The track team seemed to spread out and around us like a liquid, settling into booths on all sides of us. The lone waitress was passing out menus like programs for some sporting competition.
"Quit stalling," I said.
"Sorry. We did meet in Louisville, but it wasn't at the Jeffersonville Boat Works. It wasn't 1942, neither. It was earlier. Maybe '39 or '40. We were in the drunk tank together and struck up a friendship. I was nineteen at the time, and I'd been in jail a couple times. We hung out together some, you know, just messing around. Neither of us went in the army. We were both 4-F. I forget Johnny's disability. Something to do with a ruptured disk. I had two busted eardrums and a bum knee. Bad weather, that sucker's still giving me fits. Anyway, we had to do something - we were bored out of our gourds – so we started burglarizing joints, breaking into warehouses, stores, you know, things like that. I guess we pulled one job too many and got caught in the act. I ended up doing county time, but he got sent to state reformatory down in Lexington. He did twenty-two months of a five-year bid and moved his family out to California once he got sprung. After that, he was clean as far as I ever heard."
"What about you?"
He dropped his gaze. "Yeah, well, you know, after Johnny left, I fell into bad company. I thought I was smart, but I was just a punk like everyone else. A guy steered me wrong on another job we pulled. Cops picked us up and I got sent to the Federal Correctional Institution up in Ashland, Kentucky, where I spent another fifteen months. I was out for a year and then in again. I never had the dough for a fancy-pants attorney, so I had to take pot luck. One thing and another, I've been inside ever since."
"You've been in prison for over forty years?"
"Off and on. You think there aren't guys who've been in prison that long? I could've been out a lot sooner, but my temper got the better of me until I finally figured out how to behave," he said. "I suffered from what the docs call a 'lack of impulse control.' I learned that in prison. How to talk that way. Back then, if I thought of it, I did it.
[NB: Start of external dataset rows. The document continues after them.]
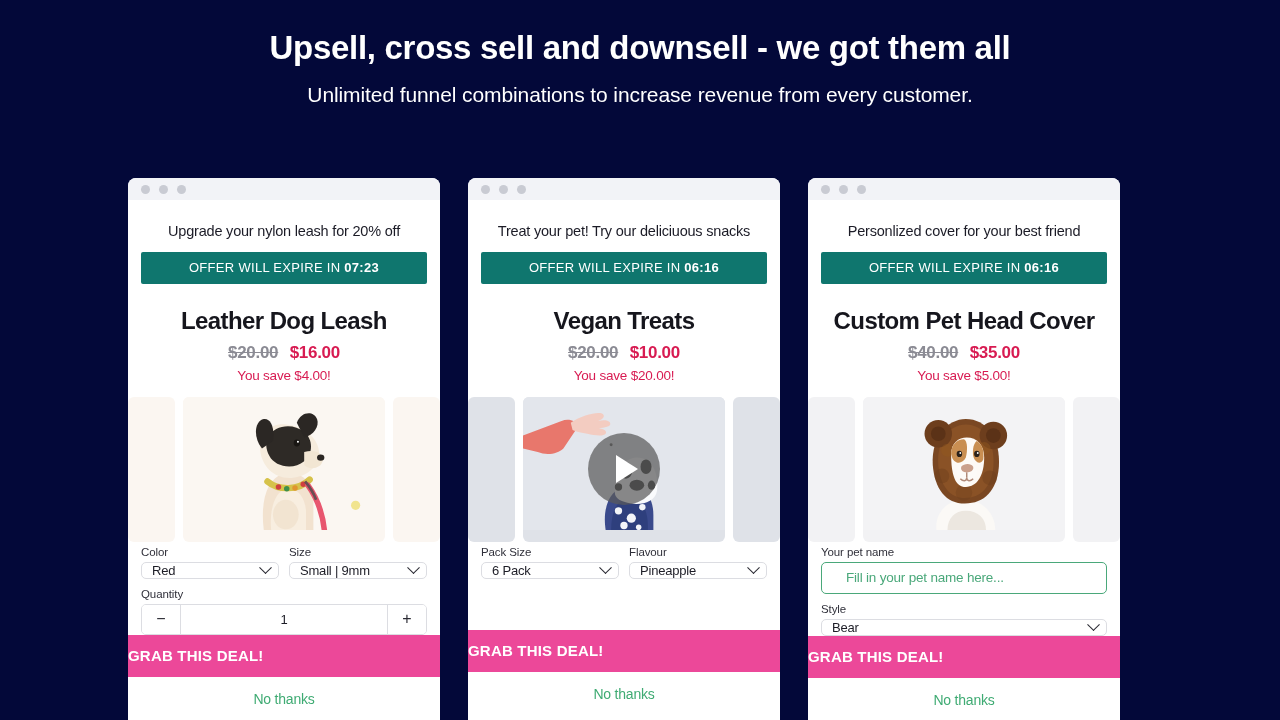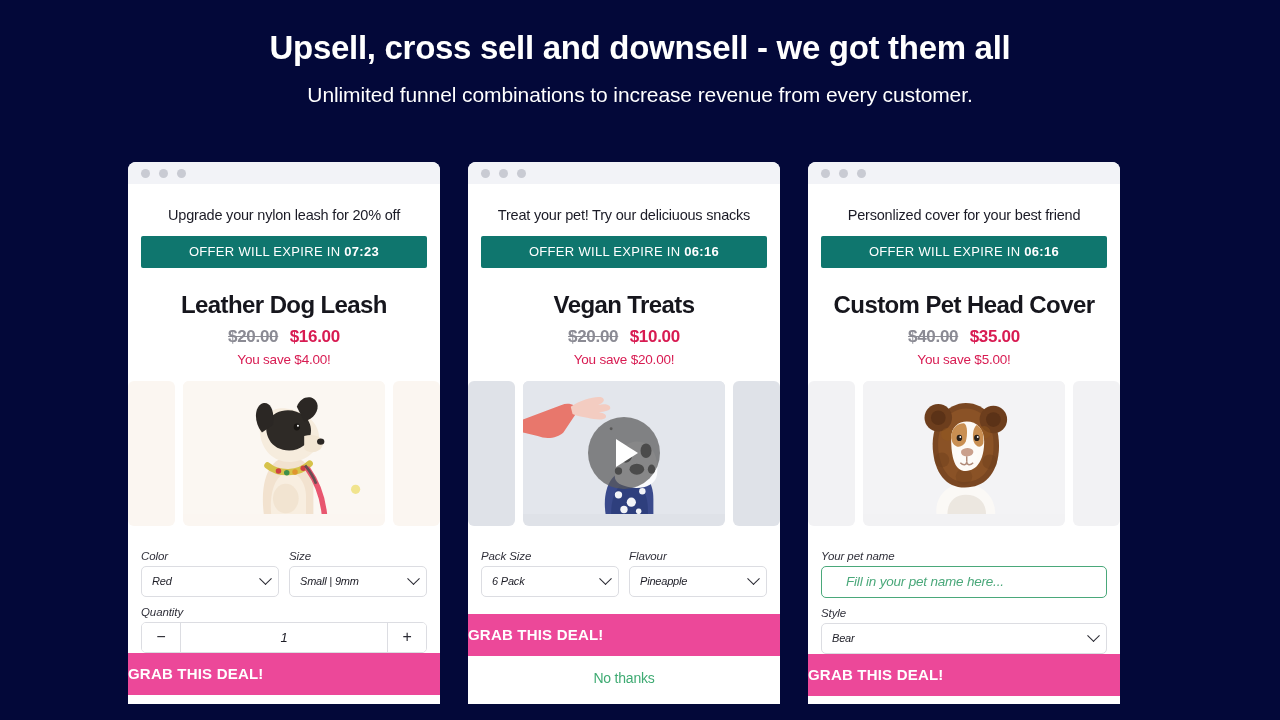"Upgrade your nylon leash for" .cards { top: 162px -> 178px }
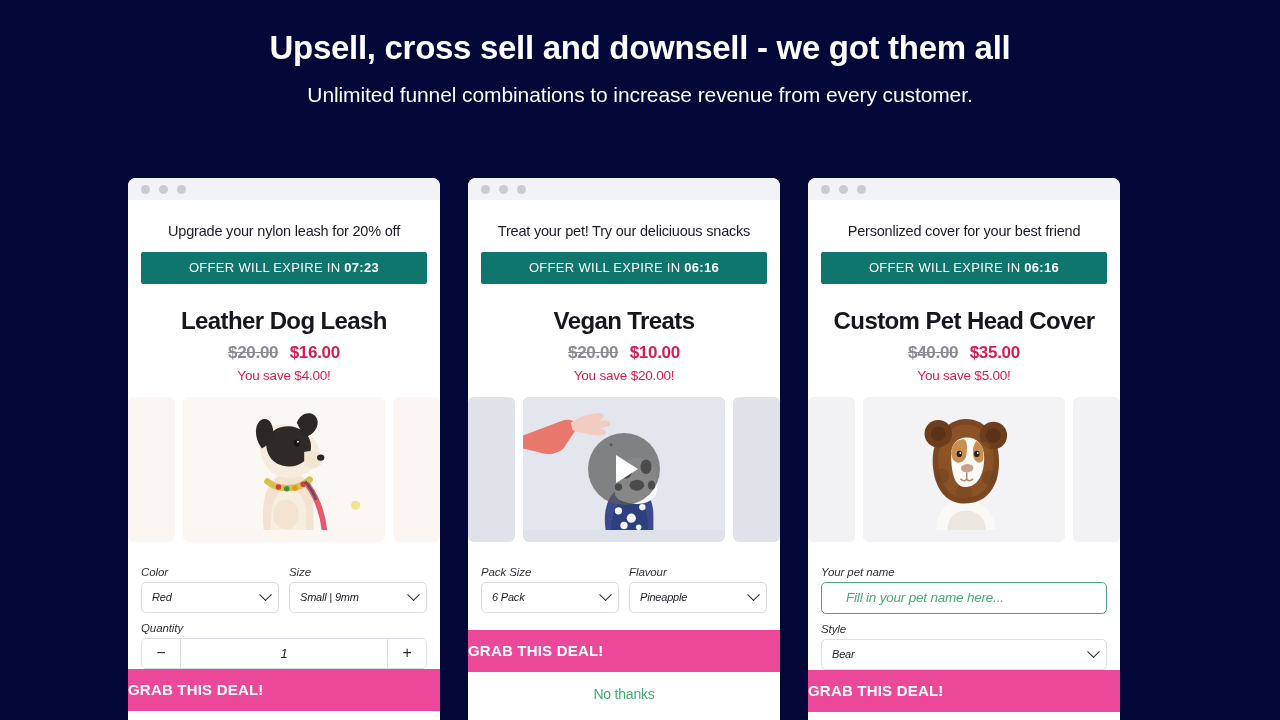"Color" .form { font-style: italic -> none; margin-top: 24px -> 4px }
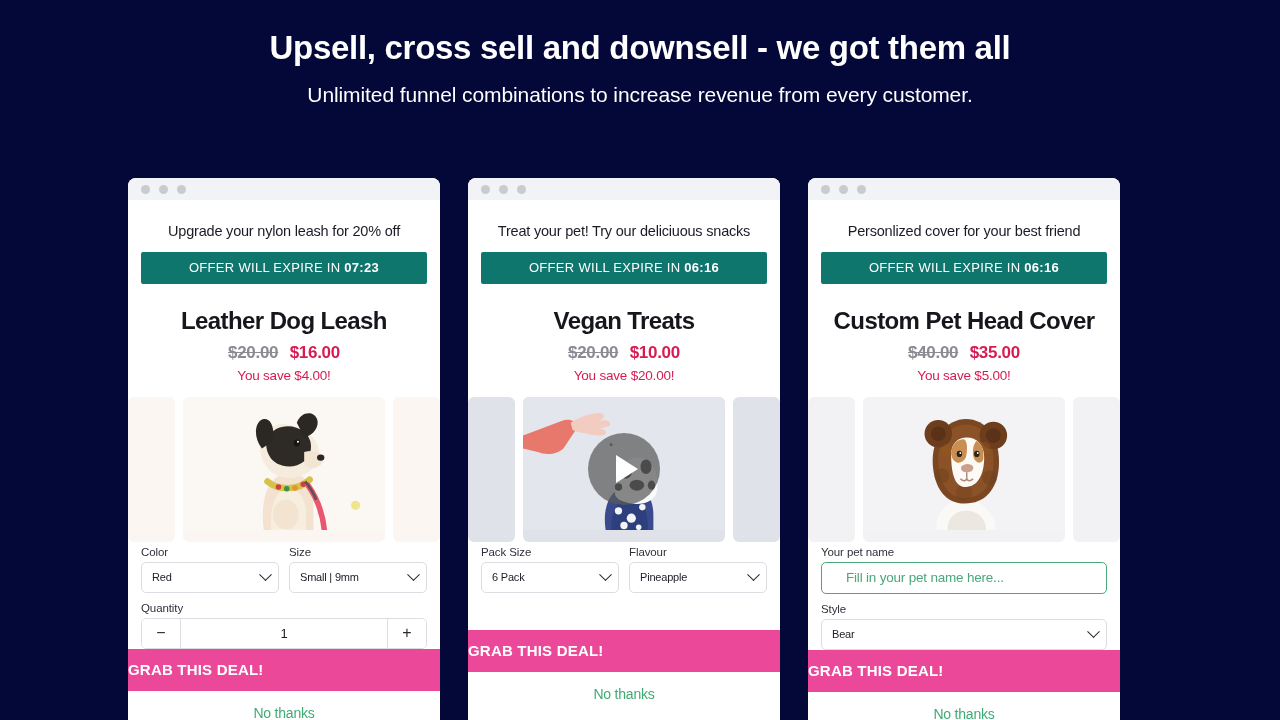"Red" .select { font-size: 11px -> 13px; height: 31px -> 17px }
I never killed nobody," he added in haste.
"This is a big relief," I said.
"Well, later in prison, but that was self-defense."
I nodded. "Ah."
Rawson went right on. "Anyway, in the late forties, I started writing to this woman named Maria I met through a pen pal ad. I managed to escape once and I was out long enough for us to get married. She got pregnant and we had us a little girl I haven't seen in years. A lot of women fall in love with inmates. You'd be surprised."
"Nothing people do surprises me," I said.
"Another time, when I was out, I ended up breaking parole. Sometimes I think Johnny felt responsible. Like if it hadn't been for him, I might never have gotten in so tight with the criminal element. Wasn't true, but I think that's what he believed."